La exhibición de videos de David Michalek Danza lenta se desenvuelve a espaldas de la columna de Nelson y sus bajorrelieves de batallas, de victorias imperiales y lejanos heroísmos. Dos chicas hablan del Mundial y toman cognac. “Quiero que gane España, a los holandeses no los aguanto”, dice una de ellas, estirada sobre una manta a medias extendida en el centro de la plaza. “Bueno, no sé, en realidad me importa una mierda”, se corrige para pasar a dedicarse al queso Brie y el salamín.

Pan, circo y consumo en cada rincón de esta ciudad, donde se hablan 300 lenguas y se pronuncia el inglés de infinitas, variadas y coloridas maneras. Una chica separa las piernas, tensa los glúteos apretados por el diminuto short rojo sangre, se reclina sobre la fuente donde algunas personas remojan sus pies peronísticamente. El novio de la improvisada modelo de Playboy le va pidiendo distintas poses, y luego ambos controlan la calidad de las imágenes obtenidas. Una joven india agita un pañuelo blanco para ser vista por su amiga, que está en la plaza pero no logra verla en medio del gentío. Un joven africano la ve sola y se le acerca para proponerle tomar una cerveza. Los guardias con chalecos fluorescentes miran cada jugada. El enorme partido de Trafalgar ofrece infinitas alternativas. Ojos humanos que se suman a los electrónicos de las cámaras de vigilancia que están en cada rincón de Londres, como un Gran Hermano omnipresente que parece decir “ojo que te estoy viendo”.

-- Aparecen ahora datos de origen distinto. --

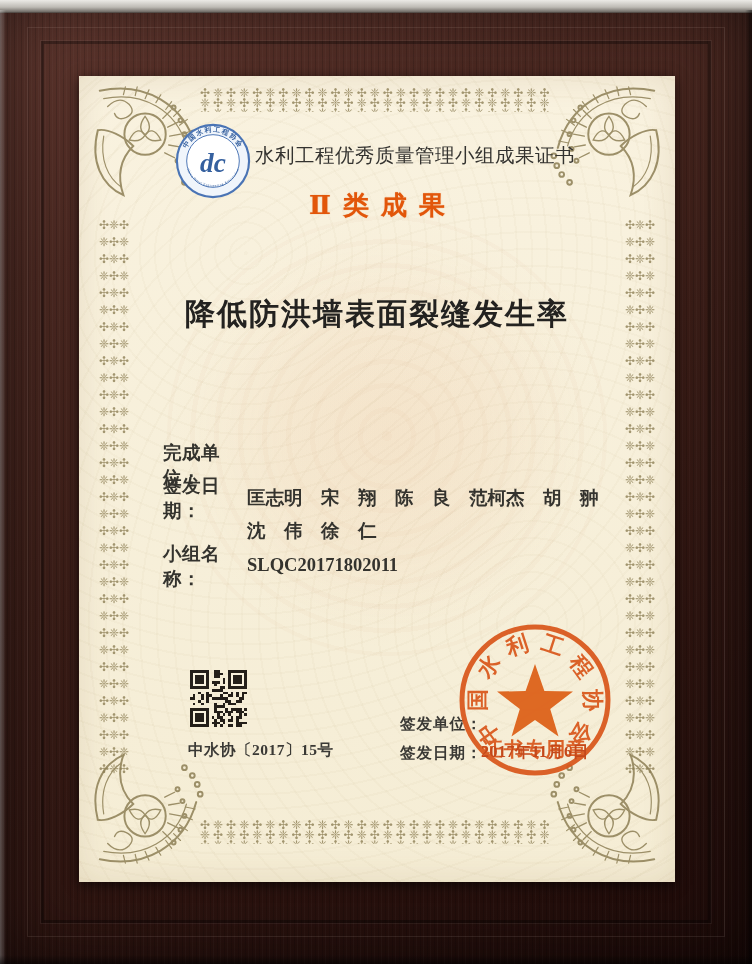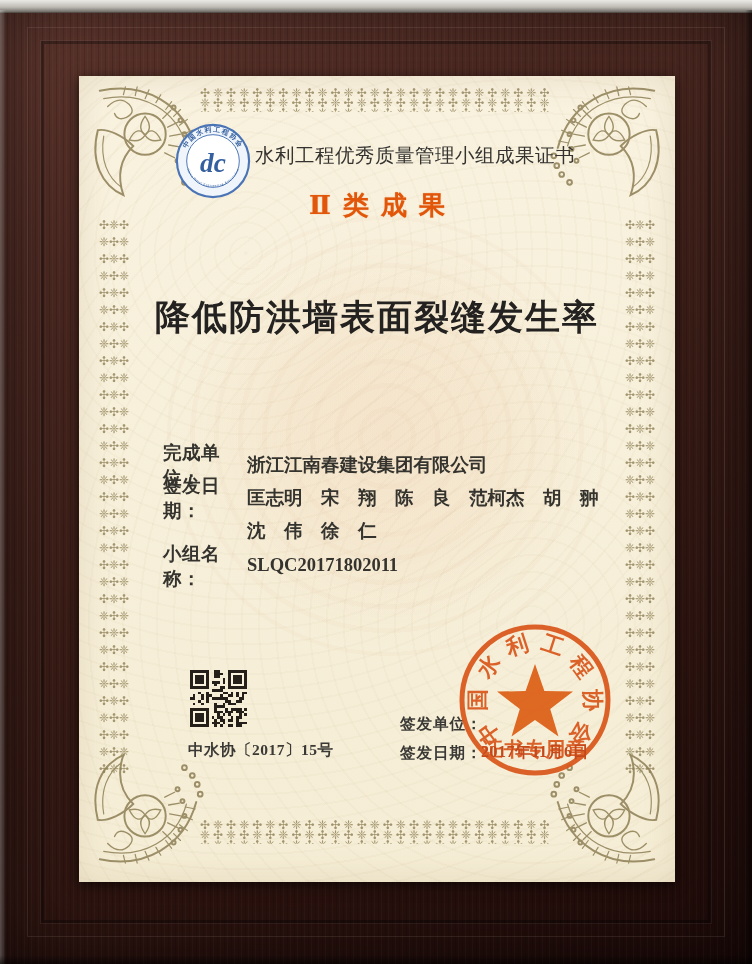--- a/index.html
+++ b/index.html
@@ -40,21 +40,21 @@
   .lace.v{width:30px;top:142px;height:566px;writing-mode:vertical-rl;}
   .lace.left{left:20px;} .lace.right{left:546px;}
   .orn{position:absolute;width:126px;height:126px;opacity:.85;}
   .orn.tl{left:7px;top:3px;} .orn.tr{right:7px;top:3px;transform:scaleX(-1);}
   .orn.bl{left:7px;bottom:11px;transform:scaleY(-1);} .orn.br{right:7px;bottom:11px;transform:scale(-1,-1);}
 
   
   .logo{position:absolute;left:95px;top:46px;width:78px;height:78px;}
   .header-title{position:absolute;left:176px;top:66px;font-weight:400;font-size:19.5px;letter-spacing:.5px;color:#33322f;}
   .grade{position:absolute;left:0;right:0;top:112px;text-align:center;font-weight:900;font-size:26px;color:#e2560a;letter-spacing:12px;text-indent:12px;text-shadow:0 0 1px rgba(226,86,10,.6);}
-  .ach{position:absolute;left:0;right:0;top:218px;text-align:center;font-family:"Liberation Sans","DejaVu Sans",sans-serif;font-weight:700;font-size:35px;letter-spacing:2px;color:#232220;}
+  .ach{position:absolute;left:0;right:0;top:218px;text-align:center;font-family:"Liberation Sans","DejaVu Sans",sans-serif;font-weight:700;font-size:30px;letter-spacing:2px;color:#232220;}
 
   
   .fields{position:absolute;left:84px;top:372px;font-weight:600;font-size:18.5px;color:#34332e;}
   .frow{display:flex;align-items:center;height:33px;}
   .flabel{width:84px;letter-spacing:.5px;flex:none;}
   .fspacer{width:84px;flex:none;}
   .frow.last{margin-top:2px;}
 
   
   .qr{position:absolute;left:111px;top:594px;width:57px;height:57px;}
@@ -141,21 +141,20 @@
       </text>
       <text x="40" y="51" font-size="28" font-style="italic" font-weight="bold" fill="#35609f" text-anchor="middle">dc</text>
     </svg>
     <div class="header-title">水利工程优秀质量管理小组成果证书</div>
     <div class="grade">Ⅱ类成果</div>
     <div class="ach">降低防洪墙表面裂缝发生率</div>
 
     <div class="fields">
       <div class="frow">
         <span class="flabel">完成单位：</span>
-        <span class="fvalue">浙江江南春建设集团有限公司</span>
       </div>
       <div class="frow">
         <span class="flabel">签发日期：</span>
         <span class="fvalue">匡志明　宋　翔　陈　良　范柯杰　胡　翀</span>
       </div>
       <div class="frow">
         <span class="fspacer"></span>
         <span class="fvalue">沈　伟　徐　仁</span>
       </div>
       <div class="frow last">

Por las mañanas, en ese mismo espacio, que luce distinto, cruzado por personas apuradas que pasan corriendo, una empresa de management de aves urbanas (avian solution), muestra la rutina de un halcón y su entrenador con guante de cuero. Vuelos rasantes y regreso a la mano del amo, una y otras vez, pese a la indiferencia de los que corren hacia el trabajo. La estolidez neoclásica del edificio de la Nacional Gallery contrasta con la troupe de artistas callejeros que despliega su danza rap y break entre gritos y aullidos, rodeados de personas que aplauden y se maravilla ante la plasticidad de los jóvenes, que pasan más tiempo parados sobre sus cabezas que sobre sus pies.

La plaza Trafalgar es un monumento al pasado y el presente imperialista de Inglaterra. Fue erigida cuando esta nación era la reina de los mares y acumulaba, vía invasiones y piratería, el capital necesario para sostener el sistema capitalista mundial, que significaba y significa la riqueza y el fasto de unos pocos y la miseria de muchos, como describen las novelas de Charles Dickens y los diarios de hoy. Su nombre hace referencia a la batalla de Trafalgar en la que la armada británica venció a las armadas francesa y española frente a las costas de Cádiz, España. En 1820, el rey Jorge IV encargó a John Nash la urbanización de la zona. La arquitectura actual de la plaza se debe a Charles Barry y fue terminada en 1845.

Hoy es un lugar de manifestaciones políticas, espectáculos gratuitos, picnics, y encuentros para las salidas nocturnas. Borges sabía bien que además del aleph argentino, el de Daneri, hay aquí otro, que es como un magma semiótico en permanente expansión. Ciudad de 300 lenguas, esos códigos lingüísticos son apenas unos más entre tantos. Los antiguos romanos se asombrarían de ver qué se hizo de esa pequeña aldea a orillas del Támesis que ellos llamaron Londinium.